1869年、7代伊勢ノ海(前1・柏戸宗五郎)の伊勢ノ海部屋に入門。入門時は藤ノ川を名乗り、1877年12月場所に入幕。1881年1月、柏戸宗五郎を襲名。1886年3月、7代伊勢ノ海の死去に伴い、8代伊勢ノ海を二枚鑑札で襲名。1889年1月場所には番付面でも伊勢ノ海五太夫と改名し、翌5月場所限りで引退して年寄専務となる。

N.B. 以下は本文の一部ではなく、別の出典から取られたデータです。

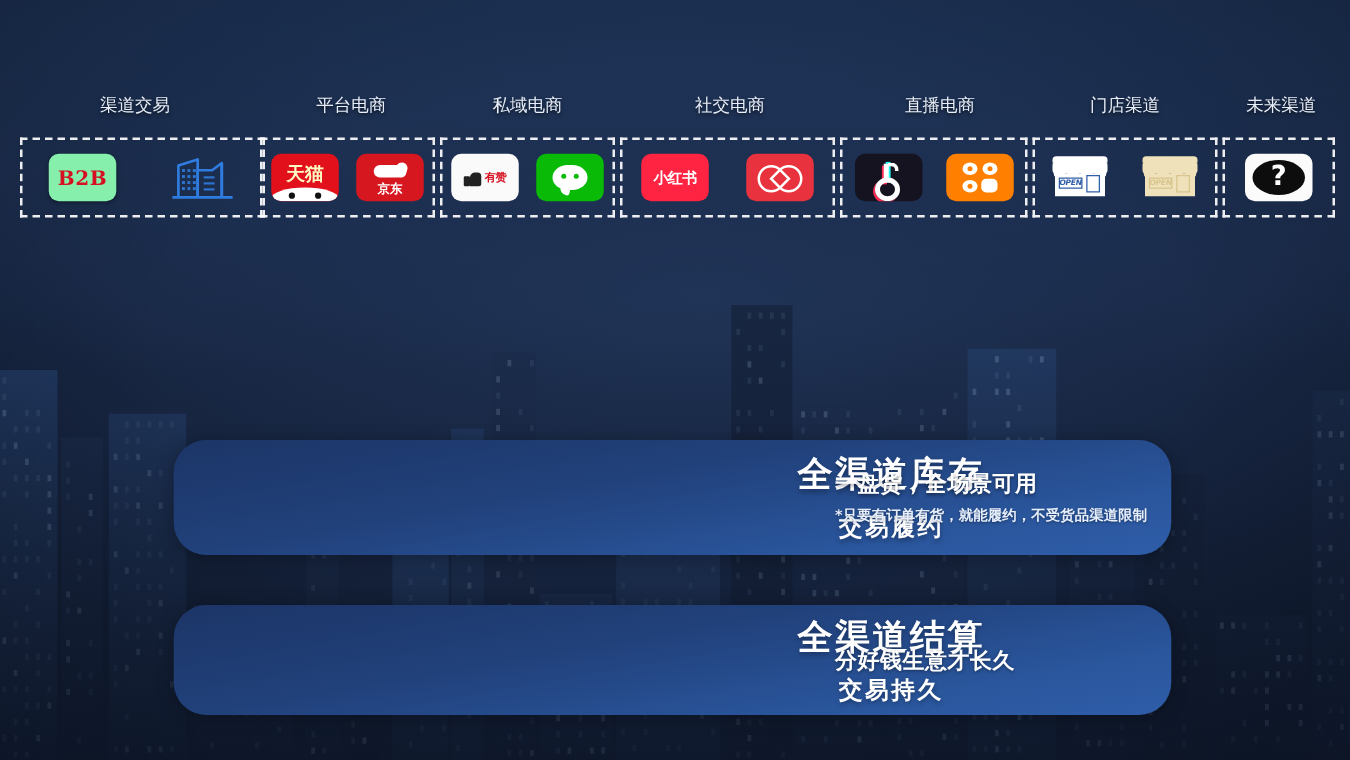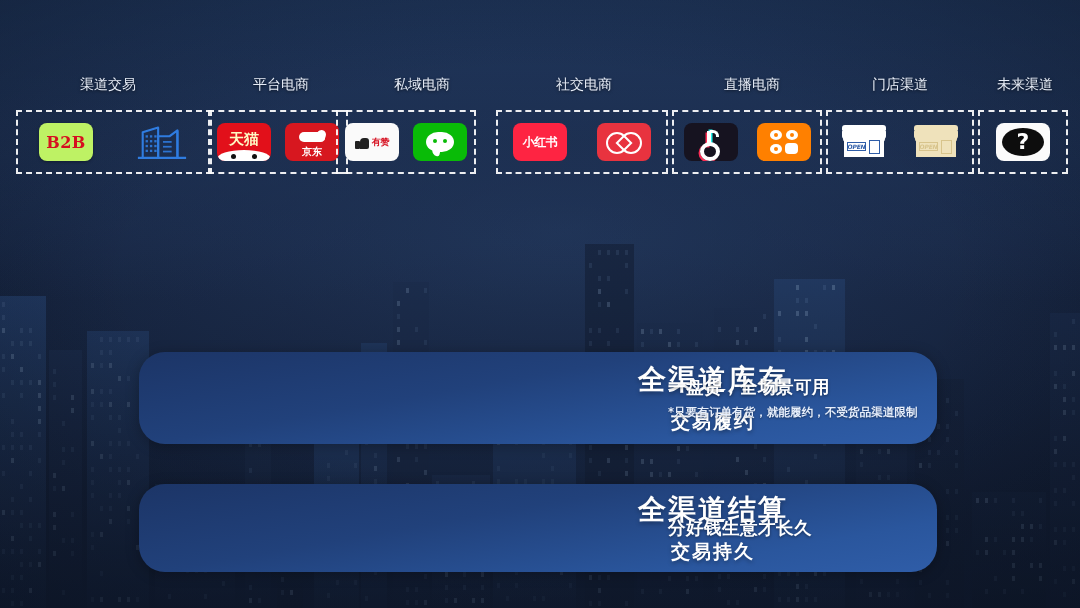"B2B" .tile.w { background: #bef264 -> #86efac }
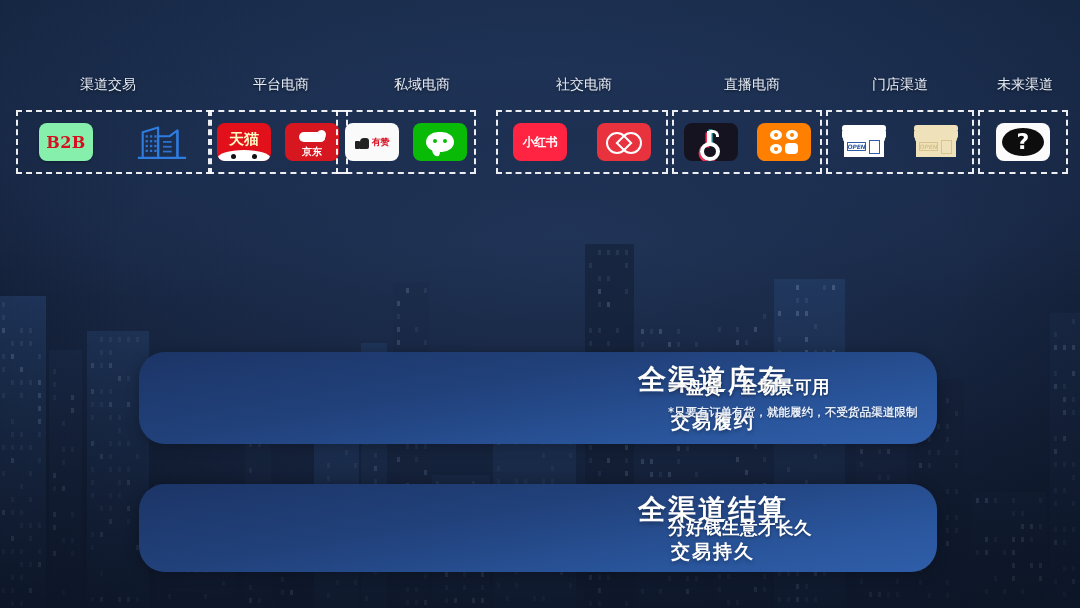"有赞" div.grp { left: 336px -> 352px }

引退後は、桐山・宮城野一門と提携し、勝負検査役(現在の勝負審判に相当)を長く務めた。部屋の師匠としては、預かり弟子、移籍弟子としては大達羽左エ門、大碇紋太郎、若湊祐三郎、滝ノ音調五郎(後の大坂相撲横綱・八陣調五郎)らを育てた。率いた伊勢ノ海一門は、先代の時代からの高砂一門の隆盛を前に、凋落の一途をたどることとなった。
1908年7月26日没。満60歳。墓所は東京都江東区の万徳院。残された弟子たちは、1909年1月場所のみ9代式守伊之助に預けられた。